あせり 第一話
……油川の者は自分たちの住む土地を“大浜”と呼ぶが、“俺たちの港が日本一だ”という自負があるからである。平成の世では大浜でこそなくなったが、海へ行くことを“浜に行く”と言うのはその名残である。
その大浜では浪岡が落ちても大釈迦が焼かれても、活気ある掛け声が絶えることない。敦賀、輪島、砺波、酒田……様々な湊の者が出入りし、北は現在のロシア沿海州や樺太のアイヌまでもが取引に混ざる。北の者なので真っ白の肌をしているかと思いきや、海運の民は黒い肌が多い。知らぬうちに海洋にて日焼けをしてしまう。商店の数は津軽家の鯵ヶ沢をしのぎ、連なる千軒ほどの小さい家屋が街道沿いに建てられ、行きかう人が途絶えることない。これは大きな陸奥湾(青森湾)で船が大きく荒らされることがないし、街道筋も三叉交わる物流の要なので物が売れるは売れる。

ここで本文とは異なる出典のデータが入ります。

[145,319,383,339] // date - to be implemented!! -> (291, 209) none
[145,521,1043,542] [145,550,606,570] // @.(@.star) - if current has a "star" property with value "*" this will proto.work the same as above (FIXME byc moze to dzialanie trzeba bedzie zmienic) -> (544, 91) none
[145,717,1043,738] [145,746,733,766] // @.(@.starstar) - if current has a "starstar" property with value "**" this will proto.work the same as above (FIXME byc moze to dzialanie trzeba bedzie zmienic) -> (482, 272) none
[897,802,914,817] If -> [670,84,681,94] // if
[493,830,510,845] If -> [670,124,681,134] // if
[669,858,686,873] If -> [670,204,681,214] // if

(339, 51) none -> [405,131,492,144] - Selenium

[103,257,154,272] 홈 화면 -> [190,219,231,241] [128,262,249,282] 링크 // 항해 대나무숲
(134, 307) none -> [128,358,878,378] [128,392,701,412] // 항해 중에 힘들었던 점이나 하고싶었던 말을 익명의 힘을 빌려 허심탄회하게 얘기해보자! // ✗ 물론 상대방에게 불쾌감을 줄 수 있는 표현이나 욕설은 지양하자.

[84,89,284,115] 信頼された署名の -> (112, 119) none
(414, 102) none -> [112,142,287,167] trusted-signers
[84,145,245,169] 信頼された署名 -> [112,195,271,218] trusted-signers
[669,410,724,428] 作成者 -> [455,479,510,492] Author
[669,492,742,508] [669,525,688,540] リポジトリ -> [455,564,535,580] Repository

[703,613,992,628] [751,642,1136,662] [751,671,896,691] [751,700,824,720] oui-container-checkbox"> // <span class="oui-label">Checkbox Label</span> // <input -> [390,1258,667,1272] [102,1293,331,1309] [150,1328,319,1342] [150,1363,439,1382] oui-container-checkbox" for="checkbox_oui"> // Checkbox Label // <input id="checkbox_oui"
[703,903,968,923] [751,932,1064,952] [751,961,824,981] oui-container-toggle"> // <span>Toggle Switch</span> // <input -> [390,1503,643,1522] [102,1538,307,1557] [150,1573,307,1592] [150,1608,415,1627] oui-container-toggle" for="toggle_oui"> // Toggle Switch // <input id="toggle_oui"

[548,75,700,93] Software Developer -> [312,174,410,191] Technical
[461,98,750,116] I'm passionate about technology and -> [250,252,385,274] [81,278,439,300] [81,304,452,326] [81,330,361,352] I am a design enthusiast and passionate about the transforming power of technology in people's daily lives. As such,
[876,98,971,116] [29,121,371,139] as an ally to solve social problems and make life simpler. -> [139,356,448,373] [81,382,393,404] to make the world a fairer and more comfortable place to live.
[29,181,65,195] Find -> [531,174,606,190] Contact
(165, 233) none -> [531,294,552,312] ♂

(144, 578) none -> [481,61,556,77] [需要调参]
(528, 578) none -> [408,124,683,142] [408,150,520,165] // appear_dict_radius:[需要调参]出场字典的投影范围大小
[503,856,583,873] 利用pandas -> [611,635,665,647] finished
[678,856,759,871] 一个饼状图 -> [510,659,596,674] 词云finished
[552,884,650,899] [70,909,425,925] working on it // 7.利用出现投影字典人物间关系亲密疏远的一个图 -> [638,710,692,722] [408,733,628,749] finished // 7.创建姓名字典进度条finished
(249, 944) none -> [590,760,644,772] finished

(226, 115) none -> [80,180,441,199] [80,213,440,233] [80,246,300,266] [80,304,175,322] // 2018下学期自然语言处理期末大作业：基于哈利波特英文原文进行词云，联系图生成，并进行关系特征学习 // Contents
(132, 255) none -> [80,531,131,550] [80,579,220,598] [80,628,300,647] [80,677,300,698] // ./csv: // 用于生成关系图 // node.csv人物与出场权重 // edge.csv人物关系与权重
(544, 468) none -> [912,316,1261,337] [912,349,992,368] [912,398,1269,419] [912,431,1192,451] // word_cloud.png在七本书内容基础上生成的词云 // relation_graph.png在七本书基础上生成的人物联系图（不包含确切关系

……だがさすがにそのような場所でも、落ち武者のような格好の者が現れたら、誰もが驚く。麻の着物がズタボロになって、泣く子供を連れてやってきたら、何があったのかと尋ねずにいられない。
大釈迦が燃やされた同日、旧暦七月五日の夕刻より油川にも避難民が着き始める。奥瀬はすでにこうなるだろうと予期していた。かねて浄満寺・円明寺(=明行寺)・法源寺の三寺に話をつけていた通り、伽藍庫裏の開放と食料の提供がすぐに始まった。……荷車にて重い家財道具を引っ張ってきた男、痛い痛いと泣く子供、垢まみれで肌が汚いのだがそれさえも気づかずに杖を突きながら歩いてきた老婆。
その中に、自害した北畠顕忠の兵もいた。白い布で覆われた箱。中身の箱の素材まではわからないが、訊くと途中の王余魚沢で整えられたらしい。……油川城の一の郭に設けられた北畠仮殿に兵が参上した。顕忠の最後と浪岡の知る限りの話を顕氏と水谷に伝える。